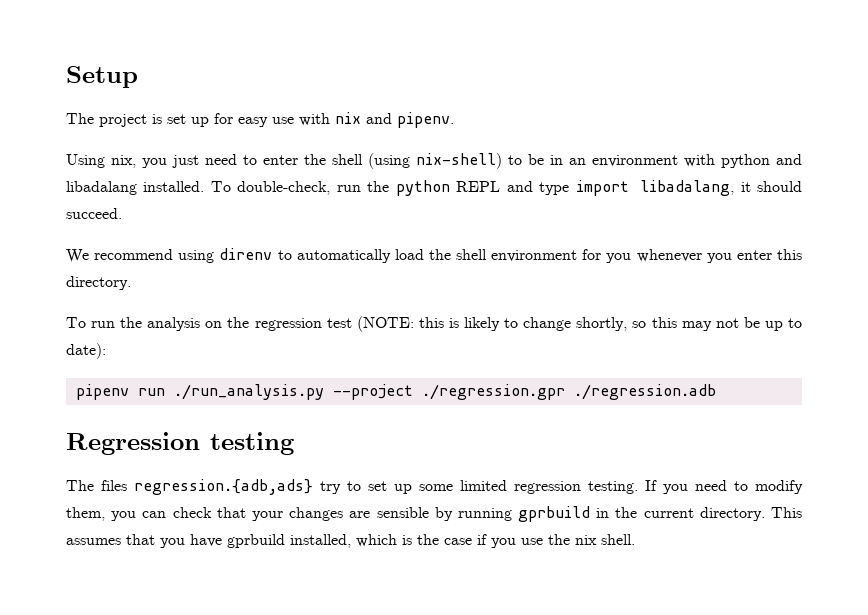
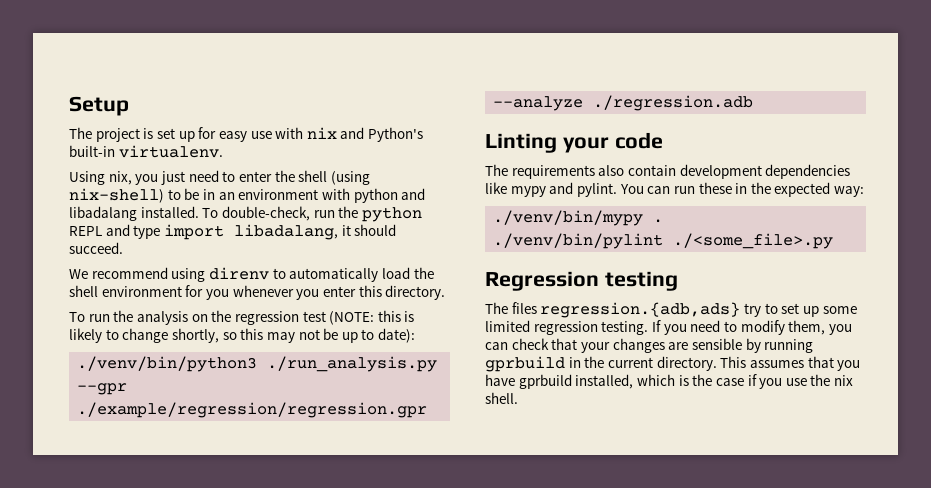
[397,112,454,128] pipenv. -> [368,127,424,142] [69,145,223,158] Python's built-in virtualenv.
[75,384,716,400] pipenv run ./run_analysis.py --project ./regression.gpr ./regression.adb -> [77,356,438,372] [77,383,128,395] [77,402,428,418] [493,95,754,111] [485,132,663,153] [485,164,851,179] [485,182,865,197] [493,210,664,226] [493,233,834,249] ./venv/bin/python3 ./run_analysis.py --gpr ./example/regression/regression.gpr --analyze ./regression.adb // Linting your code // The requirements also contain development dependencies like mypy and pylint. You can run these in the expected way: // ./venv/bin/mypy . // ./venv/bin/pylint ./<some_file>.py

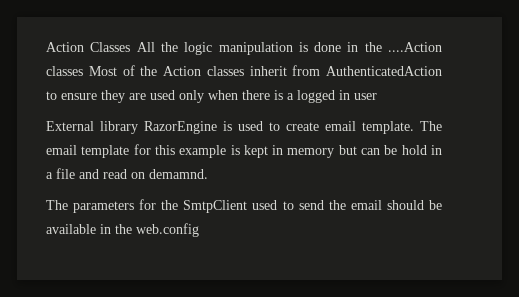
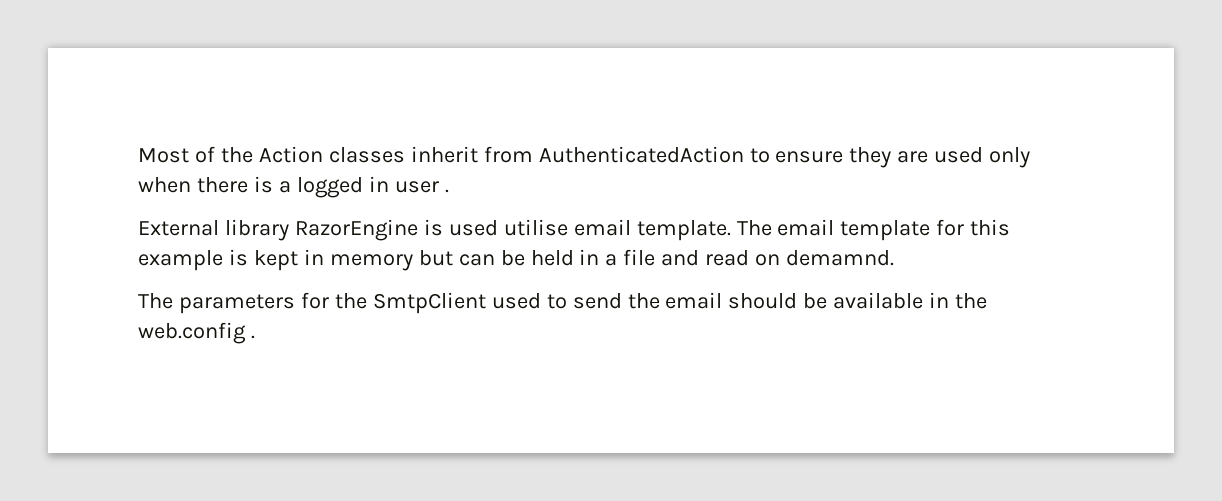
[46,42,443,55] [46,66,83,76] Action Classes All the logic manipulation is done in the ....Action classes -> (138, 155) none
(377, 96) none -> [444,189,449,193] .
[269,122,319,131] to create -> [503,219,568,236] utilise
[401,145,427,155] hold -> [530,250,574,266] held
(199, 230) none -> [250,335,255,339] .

◆ EXERCISE REQUIREMENTS: Search the data for the word "none" and copy each line where it appears.

◆ SOLUTION TO THIS TASK:
[46,42,443,55] [46,66,83,76] Action Classes All the logic manipulation is done in the ....Action classes -> (138, 155) none
(377, 96) none -> [444,189,449,193] .
(199, 230) none -> [250,335,255,339] .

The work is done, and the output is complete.